Perizia del tribunale mette nei guai i due ginecologi
VENEZIA. «Quelle manovre non si potevano e non si dovevano fare». Questa la frase in risposta alle domande dei difensori che riassume l’intervento ieri del medico legale milanese Monica Cucci, nominata perito dal giudice monocratico di Mestre Barbara Lancieri, che sta processando i genecologi Maurizio Montavoci e Anna Calebotta, l’ostetrica Anna Battistel, tutti in servizio presso il reparto di Ostetricia dell’ospedale Santi Giovanni e Paolo e che devono rispondere di lesioni gravissime causate a una neonata durante il parto seguito da loro.

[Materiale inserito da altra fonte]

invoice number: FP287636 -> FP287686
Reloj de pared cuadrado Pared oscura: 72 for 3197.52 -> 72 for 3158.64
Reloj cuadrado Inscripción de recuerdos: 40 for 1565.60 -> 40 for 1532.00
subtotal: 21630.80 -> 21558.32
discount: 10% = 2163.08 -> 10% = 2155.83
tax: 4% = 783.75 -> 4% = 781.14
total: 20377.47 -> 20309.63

Le manovre, ben quattro, sono quelle che Montavoci (3) e Calebotta (1) hanno fatto spingendo sulla pancia e l’utero della partoriente in un momento sbagliato. «Non sussisteva indicazione», scrivono nella perizia Cucci e il ginecologo milanese Silvano Agosti, «alla esecuzione delle manovre, anzi in un bilanciamento rischi/benefici tale procedura risultava contrassegnata da un lato da scarse possibilità di successo, dall’altro dal realizzarsi di fattori idonei a cagionare lesioni fetali e materne». Tutto questo, continuano i due medici milanesi, «rappresenta un elemento di censura in capo ai dottori Montavoci e Calebotta», visto che le loro manovre di pressione hanno causato «La sofferenza asfittica fetale».

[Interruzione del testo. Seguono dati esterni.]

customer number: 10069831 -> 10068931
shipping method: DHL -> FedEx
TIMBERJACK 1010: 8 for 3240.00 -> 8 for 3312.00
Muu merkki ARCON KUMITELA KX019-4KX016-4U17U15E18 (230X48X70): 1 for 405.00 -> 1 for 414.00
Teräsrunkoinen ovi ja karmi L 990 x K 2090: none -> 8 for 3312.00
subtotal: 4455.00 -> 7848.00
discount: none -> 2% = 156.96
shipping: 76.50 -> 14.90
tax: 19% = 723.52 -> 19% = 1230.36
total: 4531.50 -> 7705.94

I due periti, inoltre, hanno segnalato che per ben 38 minuti, sarebbe stata sospesa la registrazione del cuore del feto, registrazione che permette di scoprirne la sofferenza o meno. «Dalle 19,17 fino alle 19,55, ora d’inizio del taglio cesareo, in cartella clinica non si riscontrano rilevazioni e segnalazione della frequenza cardiaca fetale, ma nemmeno di altro genere...tale mancata registrazione cartacea è da considerarsi difforme dalla buona pratica medica» si legge nella perizia. A ancora: «Nel caso in esame la decisione di procedere con il taglio cesareo doveva essere assunta poco dopo le 19,20», mentre la decisione è stata presa successivamente. I due medici, infine, escludono ciò che la difesa aveva sospettato: la somministrazione dell’anestetico per via epidurale non avrebbe prodotto alcuna grave conseguenza; lo stesso per quanto riguarda le tecniche di rianimazione nei confronti della bambina, «provvedimenti che per natura e tempestività sono da ritenersi del tutto corretti e adeguati alle esigenze della piccola». Per quanto riguarda le responsabilità, i due periti ritengono che ricadano più sui due ginecologi che sull’ostetrica, visto che il ruolo di quest’ultima è subordinato a quello del medico ginecologo, cui incombe l’onere di valutare la paziente, verificarne le condizioni ostetriche, lo stato di benessere fetale e informare la paziente.
A porre le domande sono stati i difensori degli imputati, gli avvocati Renato Alberini e Antonio Franchini, quelli della parte civile, gli avvocati Elio Zaffalon e Maurizio Trevisan, e il pubblico ministero Carlotta Franceschetti, che ha condotto le indagini e chiesto il processo per i tre sanitari. i fatti sono accaduti l’8agosto di quattro anni fa. Ieri, il giudice Lancieri ha rinviato il processo all’udienza del 18 marzo: quel giorno parleranno i rappresentanti dell’accusa, della difesa e della parti civili e in giornata il magistrato leggerà, dopo la camera di consiglio, la sentenza.